Haydi ; Ülkemiz ve milletimiz için HAYIR'lısı olsun...


İşte CHP'ye göre ; Referandumda 'HAYIR' demezseniz bunlar olacak:

1) Tek adam rejimi kurulacak, tek adam her şey olacak, devletin tümüne hükmedecek. Bir kişi Başkan seçilecek ve o kişi hem hükümet, hem Meclis, hem de mahkeme olacak.

2) Başkan olan kişi aynı zamanda bir partinin genel başkanı olacak. O parti belki de senin hiç oy vermediğin / hiç sevmediğin bir parti olacak.

3) O partinin genel başkanı hakimleri atayacak. Kararname adı altında kanun yapabilecek. Seçtiğin Millet Meclisini fesih edebilecek. Orduya emir verecek.

4) Seçtiğin milletvekillerinin hiçbir hükmü kalmayacak. Sözünü kimse dinlemeyecek.

5) Almanya, Fransa, İngiltere, ABD, Japonya gibi değil, Suriye, Libya, Mısır, İran, Kuzey Kore, Uganda gibi bir ülkede yaşayacaksın.

6) Rejim değişecek. Sadece adı Cumhuriyet olacak. Gerçekte krallık gibi her şey bir kişinin elinde olacak. Demokrasi kalmayacak.

7) Başkan sokakta bir kişiyi öldürse, 400 milletvekili izin vermezse mahkemeye çıkarılamayacak.

8) Başkan ve yardımcıları ile bakanları yolsuzluk yapsa, yetim hakkı yese, devlet malına el uzatsa dahi 400 milletvekili izin vermezse mahkemeye çıkarılamayacak.

9) Başkan kendini ve bakanlarını mahkemeye çıkarma girişiminde bulunan meclisi fesih edebilecek.

10) Hakimler ve savcılar Başkanın sözünden çıkamayacak. Başkan hak hukuk tanımaz, zorba biriyse seni koruyacak hiç kimse olmayacak. Can ve mal güvenliğin kalmayacak.

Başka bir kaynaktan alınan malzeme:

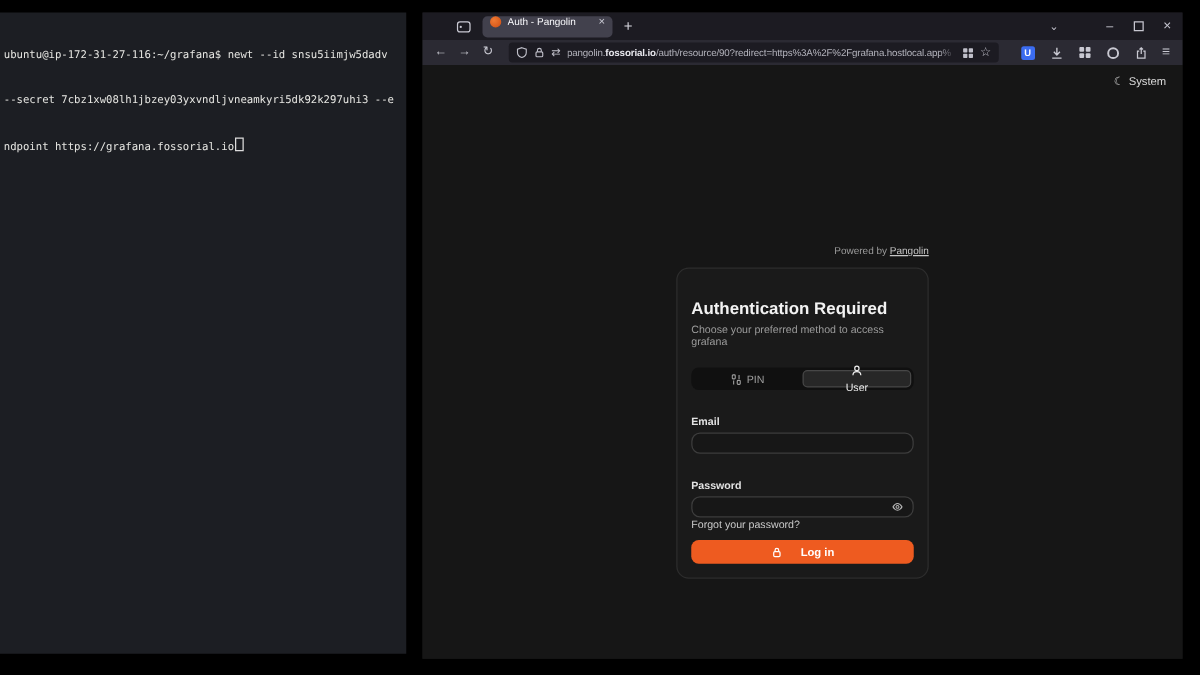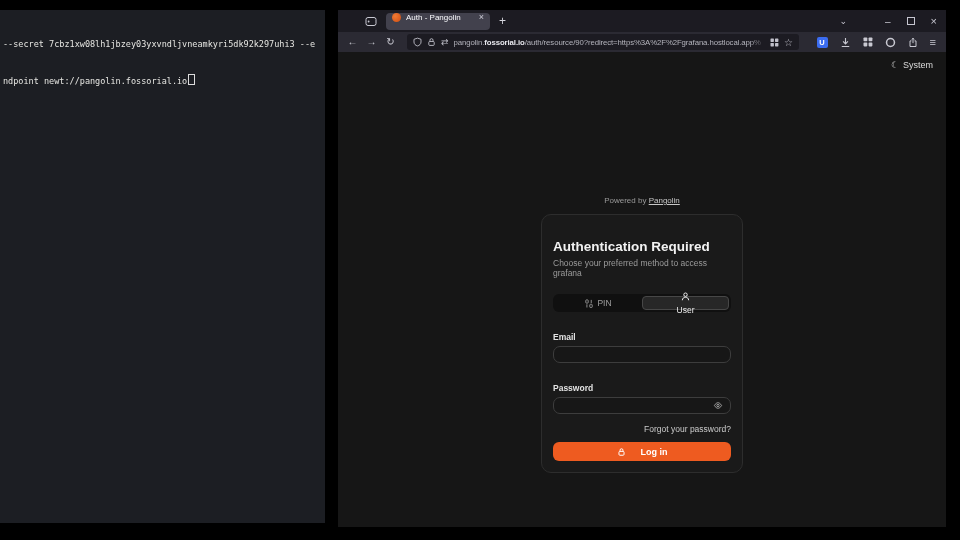--- a/index.html
+++ b/index.html
@@ -54,49 +54,50 @@
     color:#c9c9d2;}
   .ublock{width:11px;height:11px;border-radius:2px;background:#3b6cf0;color:#fff;
     font-size:7.5px;font-weight:bold;display:flex;align-items:center;justify-content:center;}
   .menu{font-size:11px;color:#c9c9d2;}
   
   .page{flex:1;position:relative;background:#161616;}
   .theme-toggle{position:absolute;top:8px;right:13px;display:flex;align-items:center;
     gap:4px;color:#dcdcdc;font-size:9px;}
   .moon{font-size:9px;}
   .center-col{position:absolute;left:50%;top:144px;transform:translateX(-50%);width:202px;}
-  .powered{text-align:center;font-size:8px;color:#9a9a9a;margin-bottom:9px;}
+  .powered{text-align:right;font-size:8px;color:#9a9a9a;margin-bottom:9px;}
   .powered a{color:#c7c7c7;text-decoration:underline;}
   .card{background:#1a1a1a;border:1px solid #2d2d2d;border-radius:10px;
     padding:12px 11px 11px;box-sizing:border-box;}
   .card-title{font-size:13.5px;font-weight:bold;color:#f2f2f2;margin:12px 0 4px;}
   .card-sub{font-size:8.5px;color:#9b9b9b;}
   .method-tabs{margin-top:16px;background:#101010;border-radius:6px;padding:2px;
     display:flex;height:18px;box-sizing:border-box;}
   .method-tab{flex:1;display:flex;align-items:center;justify-content:center;gap:4px;
     font-size:8.5px;color:#9f9f9f;border-radius:4px;border:1px solid transparent;
     box-sizing:border-box;}
   .method-tab.active{background:#272727;border-color:#474747;color:#ededed;flex-direction:column;}
   .field-label{margin-top:20px;font-size:8.5px;font-weight:bold;color:#e3e3e3;}
   .input{margin-top:4px;height:17px;border:1px solid #3d3d3d;border-radius:7px;
     background:#171717;display:flex;align-items:center;padding:0 7px;
     box-sizing:border-box;}
   .input .eye{margin-left:auto;color:#b9b9b9;display:flex;align-items:center;}
-  .forgot{text-align:right;margin-top:10px;font-size:8.5px;color:#cbcbcb;}
+  .forgot{text-align:left;margin-top:0;font-size:8.5px;color:#cbcbcb;}
   .login-btn{margin-top:8px;height:19px;background:#ee5b20;border-radius:6px;
     display:flex;align-items:center;justify-content:center;gap:15px;color:#fff;
     font-size:9px;font-weight:bold;}
   svg{display:block;}
 </style>
 </head>
 <body>
 
 <div class="terminal">
+  <div>ubuntu@ip-172-31-27-116:~/grafana$ newt --id snsu5iimjw5dadv</div>
   <div>--secret 7cbz1xw08lh1jbzey03yxvndljvneamkyri5dk92k297uhi3 --e</div>
-  <div><span>ndpoint newt://pangolin.fossorial.io</span><span class="cursor"></span></div>
+  <div><span>ndpoint https://grafana.fossorial.io</span><span class="cursor"></span></div>
 </div>
 
 <div class="browser">
 
   <div class="titlebar">
     <span class="fxview">
       <svg width="12" height="11" viewBox="0 0 12 11" fill="none" stroke="currentColor" stroke-width="1">
         <rect x="1" y="1.5" width="10" height="8" rx="2"></rect>
           <circle cx="3.6" cy="5.5" r="0.9" fill="currentColor" stroke="none"></circle>
       </svg>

11) Tek adam karar verdiğinden belirsizlik hakim olacak. Kimse yatırım yapmaya cesaret edemeyecek. Ekonomi tek adamın keyfine göre vereceği kararlara kurban edilecek. Kriz, iflaslar, işsizlik ve yoksullukla birlikte çöküş gelecek.

12) Asgari ücreti, fiyatları, maaşları, işçi memur alımlarını, dernek sendika kurulması ve kapatılmasını, her şeyi tek adam belirleyecek.

13) Tek adam kimsenin aklına ihtiyaç duymayacağından, devlet ve toplum hayatında danışma, ortak akıl, uzlaşma gibi yöntemler olmayacak. Çatışma, kutuplaşma ve terör için en uygun zemin oluşacak. Çatışma ve terör artacak.

14) Beş yılda bir sandığa gidip bir Başkan bir de onun partisinin çoğunlukta olduğu Meclisi seçeceksin. Bir dahaki seçime kadar sana kimse bir şey sormayacak. Seçtiğin milletvekili de Başkanı kontrol edemeyecek, senin hakkını koruyamayacak.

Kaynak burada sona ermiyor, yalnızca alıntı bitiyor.